Without including any images, repeat the data exactly.

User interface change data

========================

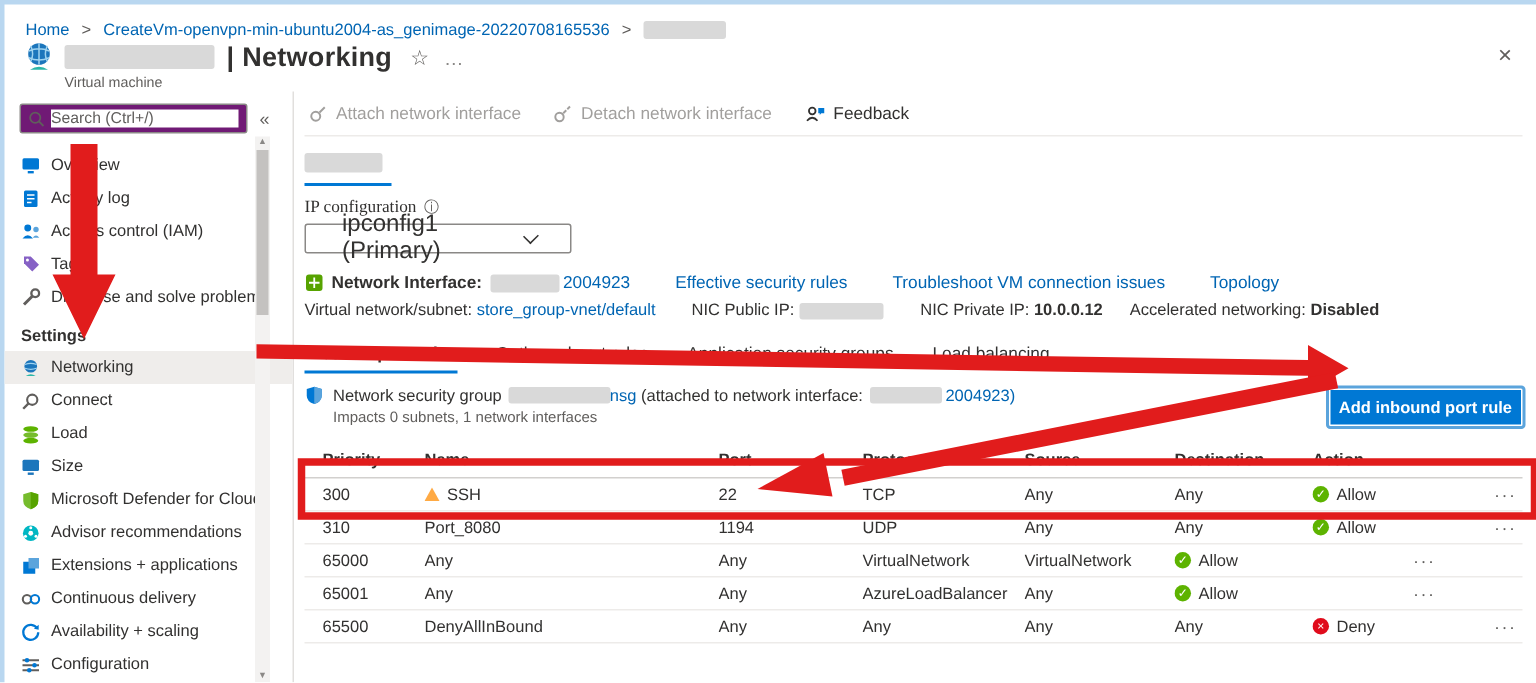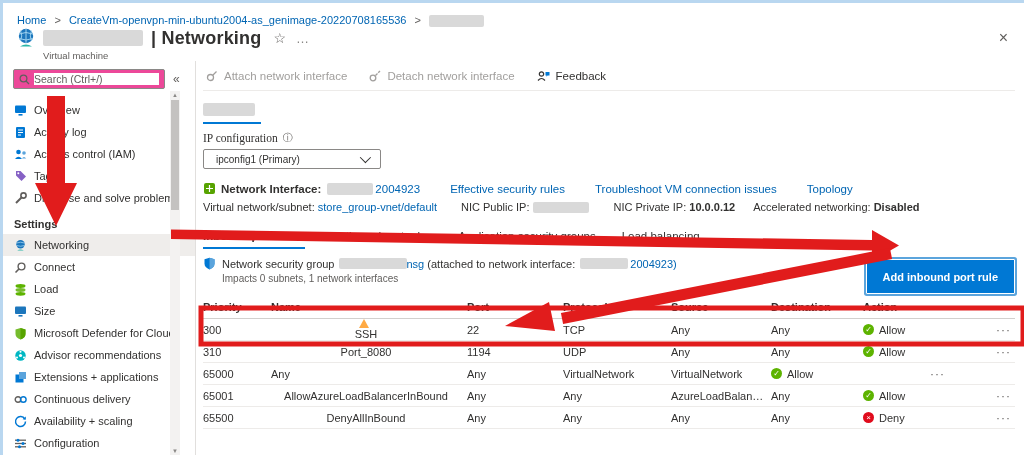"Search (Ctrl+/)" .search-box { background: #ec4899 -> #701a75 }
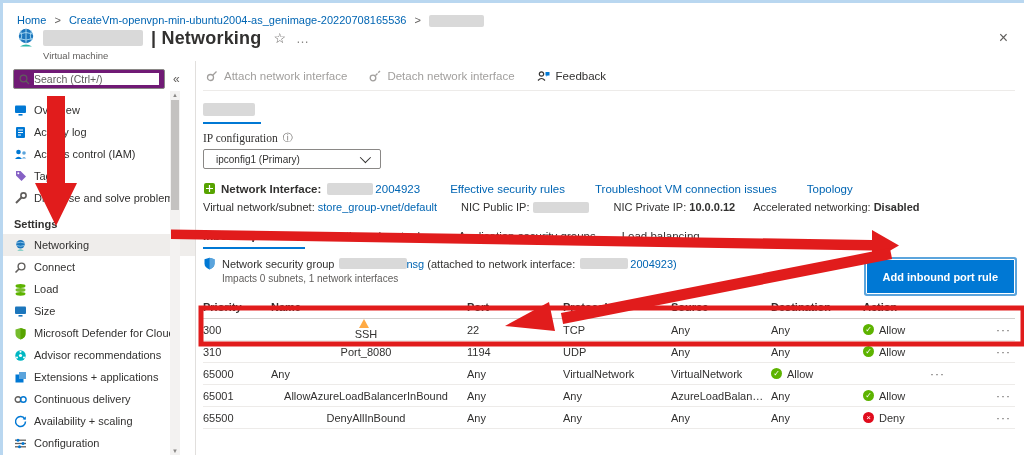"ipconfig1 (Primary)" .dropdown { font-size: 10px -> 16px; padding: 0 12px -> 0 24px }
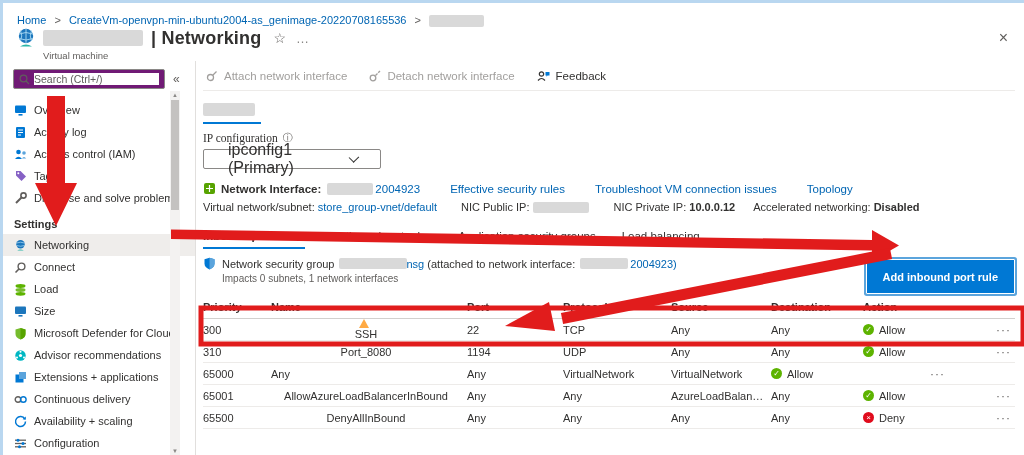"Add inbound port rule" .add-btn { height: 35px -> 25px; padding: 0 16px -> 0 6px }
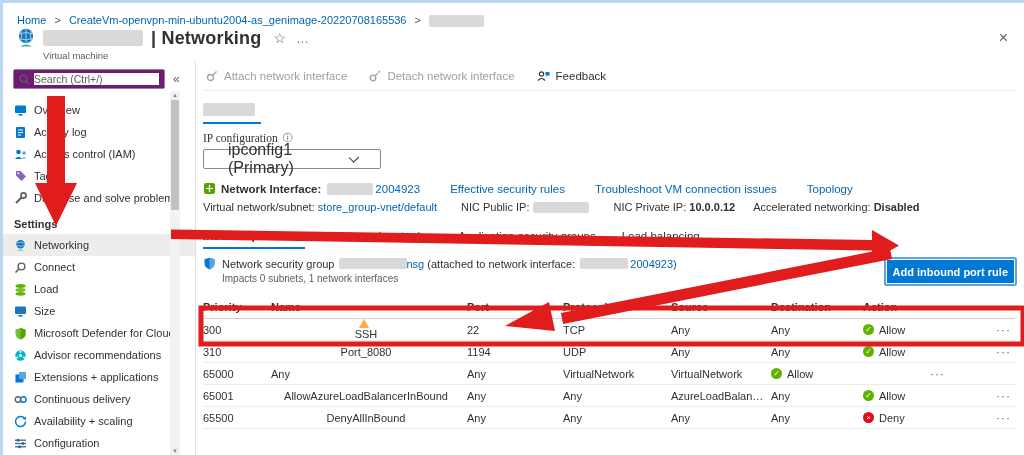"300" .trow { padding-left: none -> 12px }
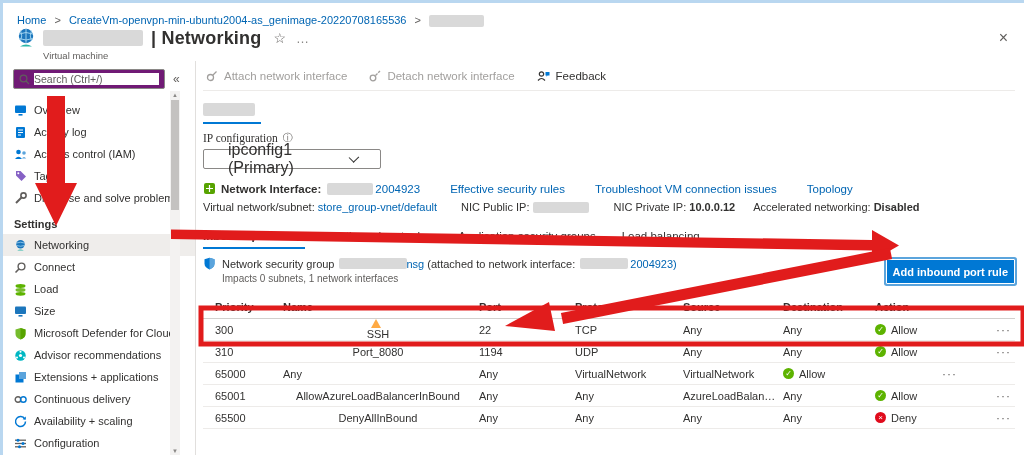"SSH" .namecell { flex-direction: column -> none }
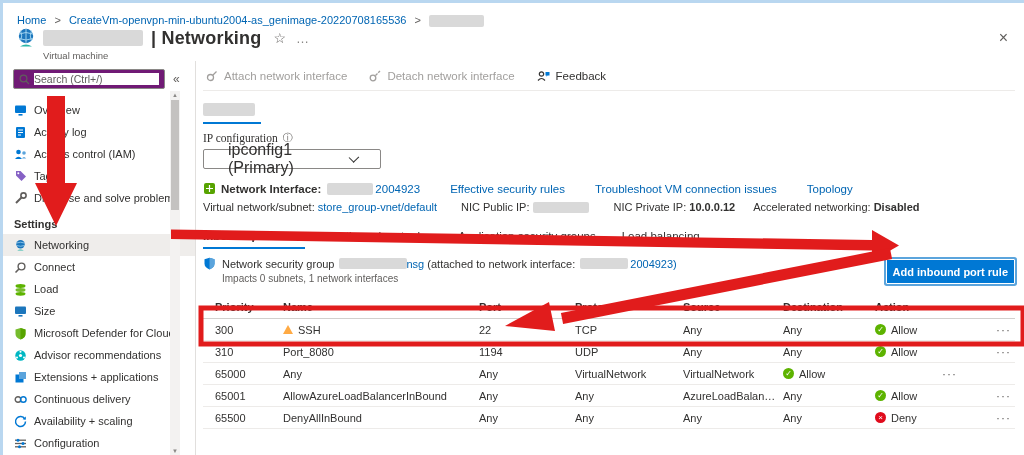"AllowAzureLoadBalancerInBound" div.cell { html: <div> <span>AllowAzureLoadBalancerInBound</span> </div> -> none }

========================

- **THE COMPLETED TASK**
"Search (Ctrl+/)" .search-box { background: #ec4899 -> #701a75 }
"ipconfig1 (Primary)" .dropdown { font-size: 10px -> 16px; padding: 0 12px -> 0 24px }
"Add inbound port rule" .add-btn { height: 35px -> 25px; padding: 0 16px -> 0 6px }
"300" .trow { padding-left: none -> 12px }
"SSH" .namecell { flex-direction: column -> none }
"AllowAzureLoadBalancerInBound" div.cell { html: <div> <span>AllowAzureLoadBalancerInBound</span> </div> -> none }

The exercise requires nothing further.